→ WHAT THE TASK REQUIRES
All lines from the one containing "subtotal: 906.43 -> 837.65" through the end of the data below are to be transcribed exactly. Leave out the rest.

→ RECORDS PROVIDED
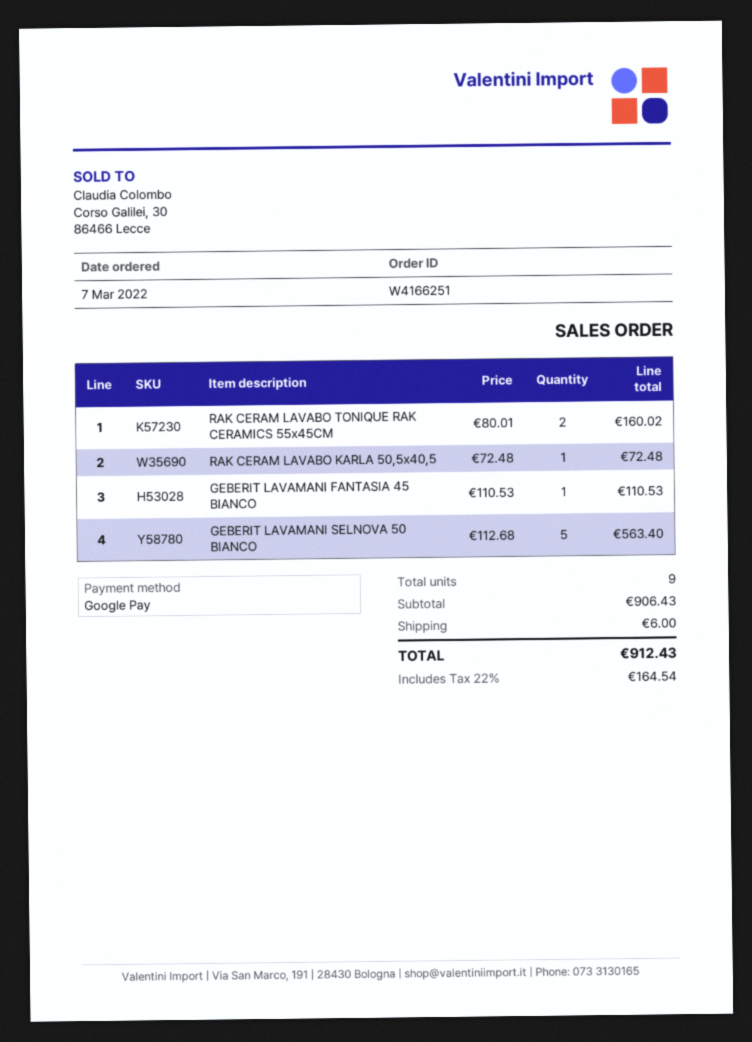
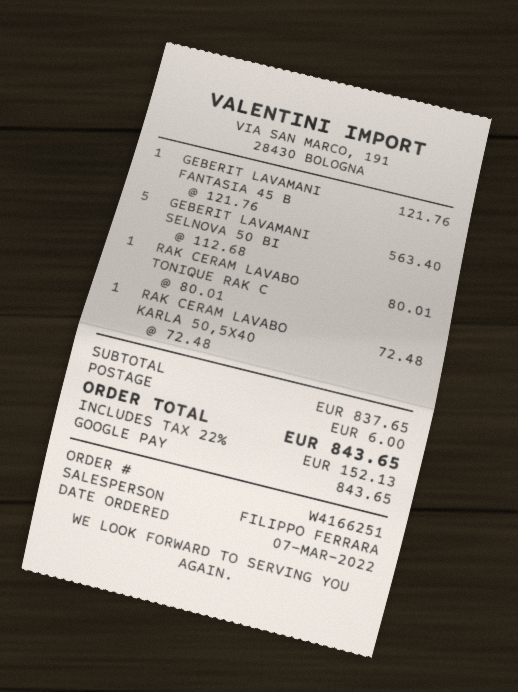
RAK CERAM LAVABO TONIQUE RAK CERAMICS 55x45CM: 2 x 80.01 = 160.02 -> 1 x 80.01 = 80.01
GEBERIT LAVAMANI FANTASIA 45 BIANCO: 1 x 110.53 = 110.53 -> 1 x 121.76 = 121.76
subtotal: 906.43 -> 837.65
tax: 22% = 164.54 -> 22% = 152.13
total: 912.43 -> 843.65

→ RESULT
subtotal: 906.43 -> 837.65
tax: 22% = 164.54 -> 22% = 152.13
total: 912.43 -> 843.65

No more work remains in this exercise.